Anthropic accidentally leaks Claude Code source in update

Anthropic has accidentally exposed the source code behind its Claude Code AI agent and is now working to remove it from the internet.

The leak was discovered by security researcher Chaofan Shou, who shared his findings on social media platform X on Tuesday morning. The file contained the code that controls how Claude Code operates, and has since been posted to Microsoft-owned code-hosting site GitHub thousands of times.

The leak was the result of human error and did not expose any customer data, a spokesperson for the company said. The model’s weightings – the mathematical paramaters through which an agent determines its actions – were also not exposed.
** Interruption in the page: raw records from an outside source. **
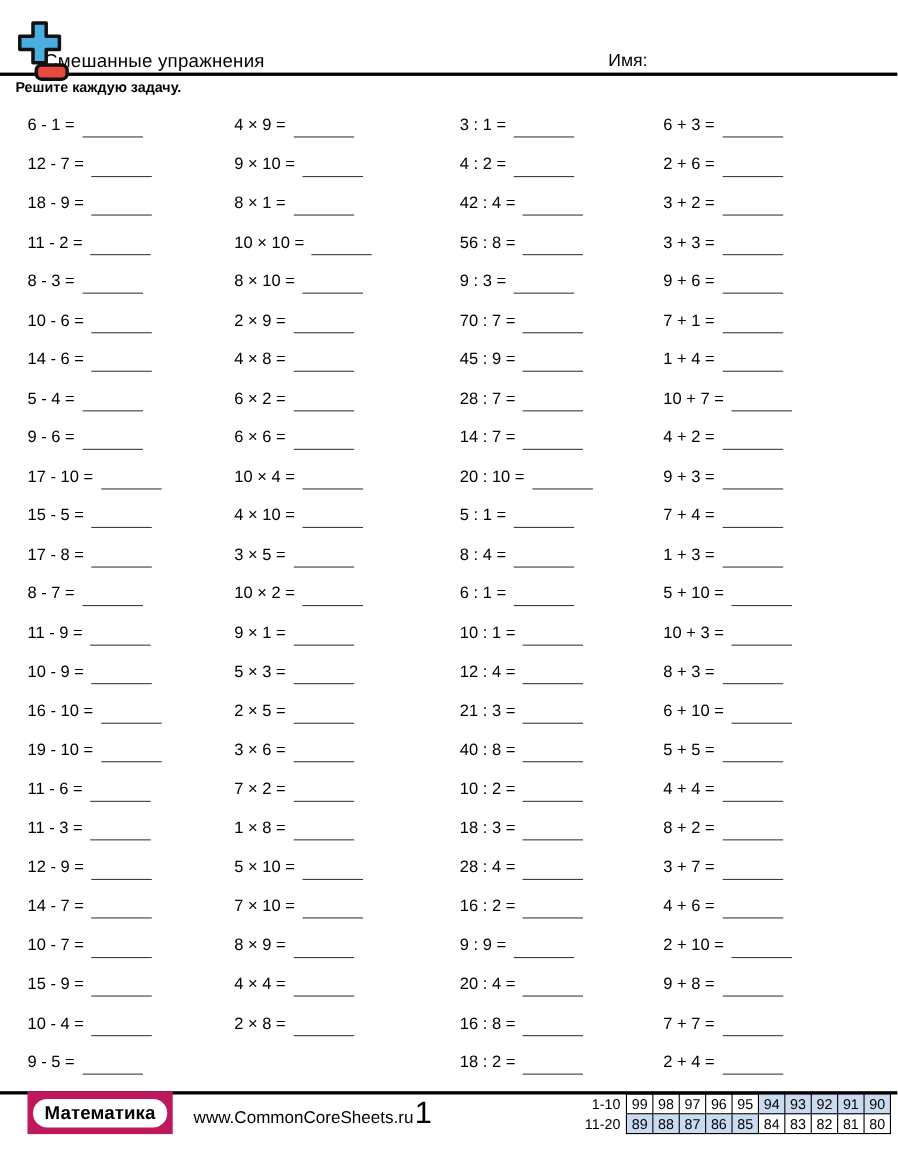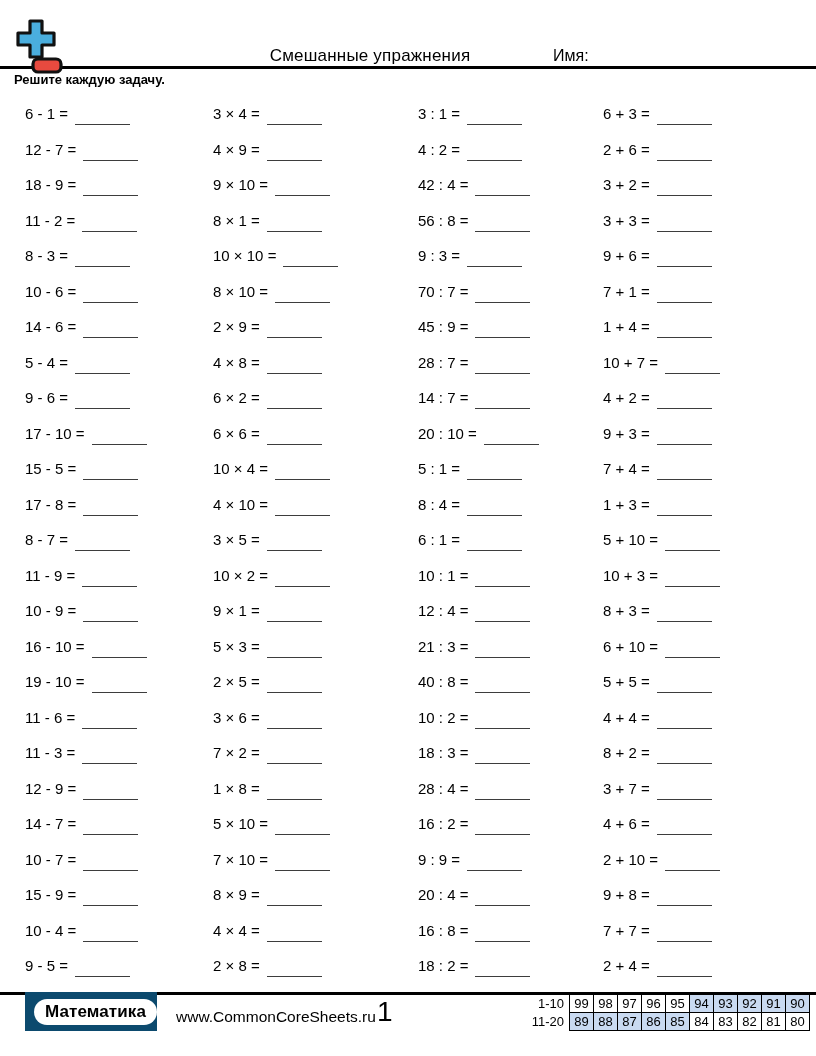--- a/index.html
+++ b/index.html
@@ -20,7 +20,7 @@
     position:absolute;left:13px;top:18px;width:50px;height:60px;z-index:3;
   }
   .page-title{
-    position:absolute;top:46px;left:0;width:660px;text-align:center;
+    position:absolute;top:46px;left:0;width:660px;text-align:left;
     font-size:17px;letter-spacing:0.2px;margin-left:40px;
   }
   .name-label{

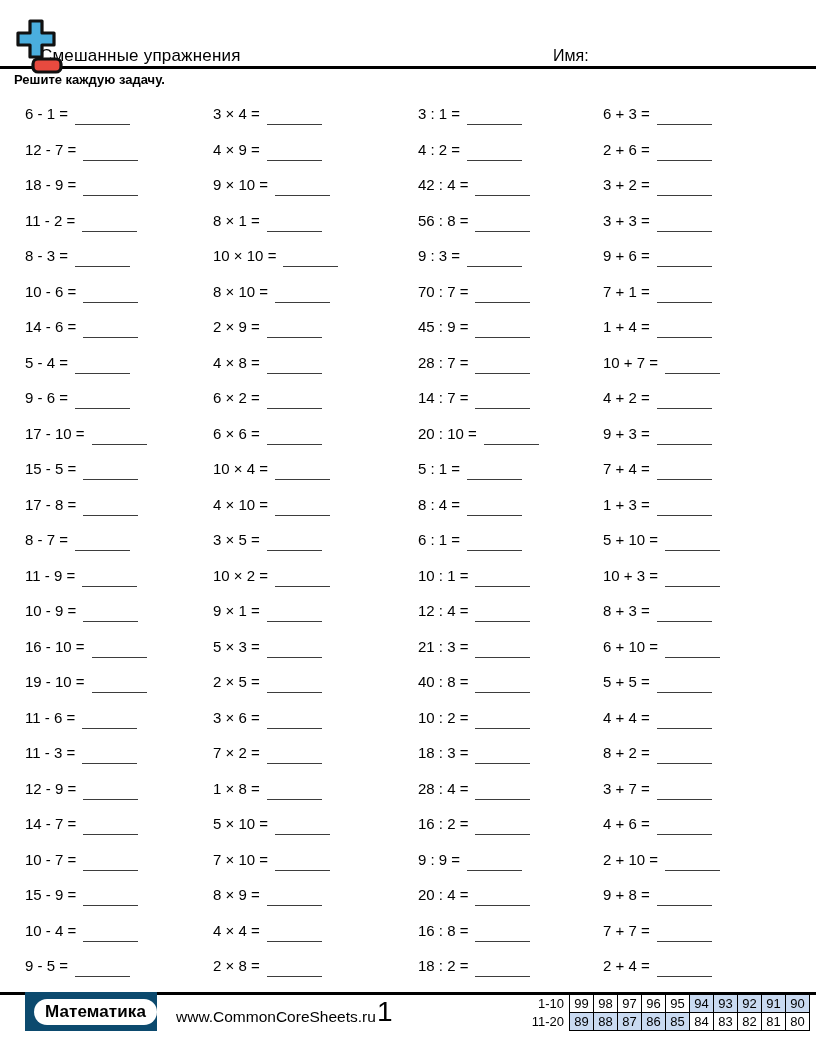--- a/index.html
+++ b/index.html
@@ -199,10 +199,6 @@
       </div>
     </div>
     <div class="col">
-      <div class="problem">
-        <span>3 × 4 =</span>
-        <span class="blank"></span>
-      </div>
       <div class="problem">
         <span>4 × 9 =</span>
         <span class="blank"></span>

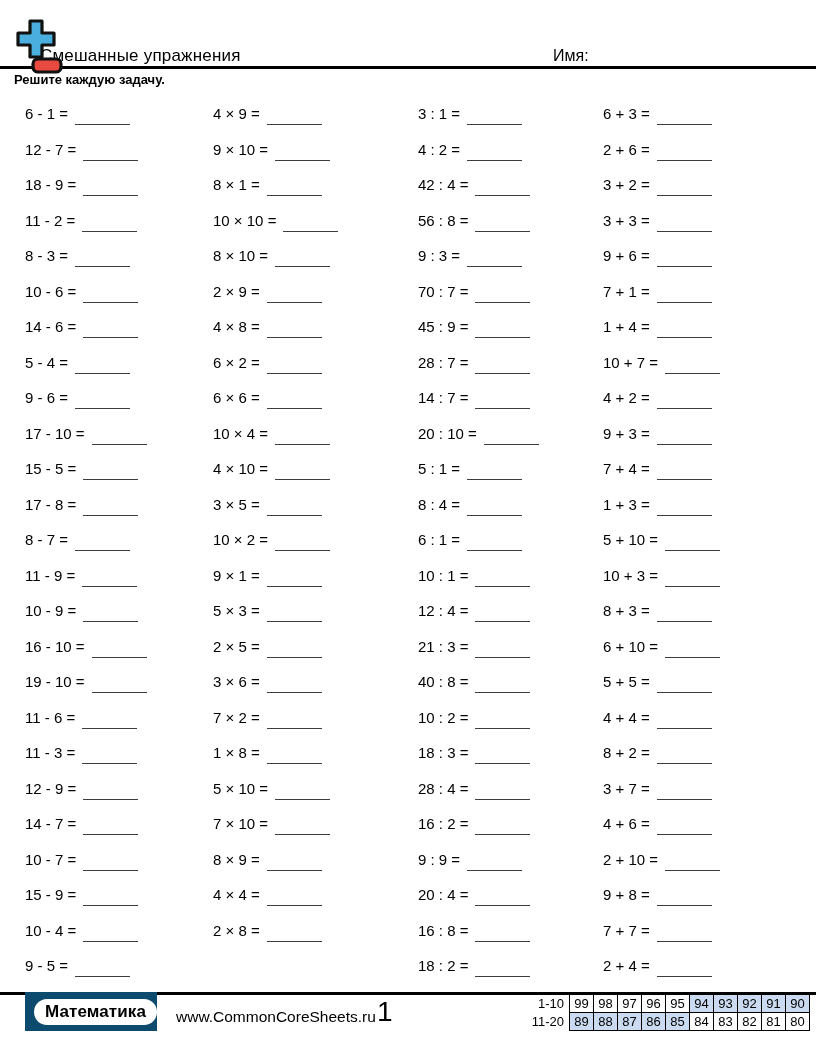--- a/index.html
+++ b/index.html
@@ -55,7 +55,7 @@
   }
   .brand-box{
     position:absolute;left:25px;top:992px;width:132px;height:39px;
-    background:#0c4a6e;display:flex;align-items:center;justify-content:flex-end;
+    background:#be185d;display:flex;align-items:center;justify-content:center;
   }
   .brand-pill{
     background:#fff;border-radius:17px;padding:4px 11px 5px 11px;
Claude Code is a tool for developers that can build, edit and run code, and is one of Anthropic’s flagship products. The leak of its full source code means that developers could in theory build AI agents that are functionally identical to the product at no cost, a potentially significant blow to Anthropic’s bottom line.

In response, the company had issued over 8,000 copyright takedown notices by Wednesday morning, the Wall Street Journal reported. Even if all public instances of the code are removed, however, it is impossible to determine how many individuals have stored it locally.

Some experts – including investigative journalist Maia Crimew – have suggested that Anthropic may not be able to copyright Claude Code, as it has publicly claimed that the software is entirely AI-generated, which would not meet the legal requirements for copyright protection in the US.

Meanwhile, researchers have been examining the code to determine what the AI is capable of – and how much of what it does is happening without users’ knowledge. An anonymous researcher told The Register that the tool uploads every file that it accesses to Anthropic’s servers – which, while within the terms of use for the product, could come as a surprise to users.

The company’s ability to remotely update or alter Claude Code was one of the key arguments cited by the US government in favour of designating Anthropic a supply chain risk. The researcher told The Register that the code suggests Anthropic would not have that ability for governmental or otherwise firewall-protected users, but would likely retain it for other users.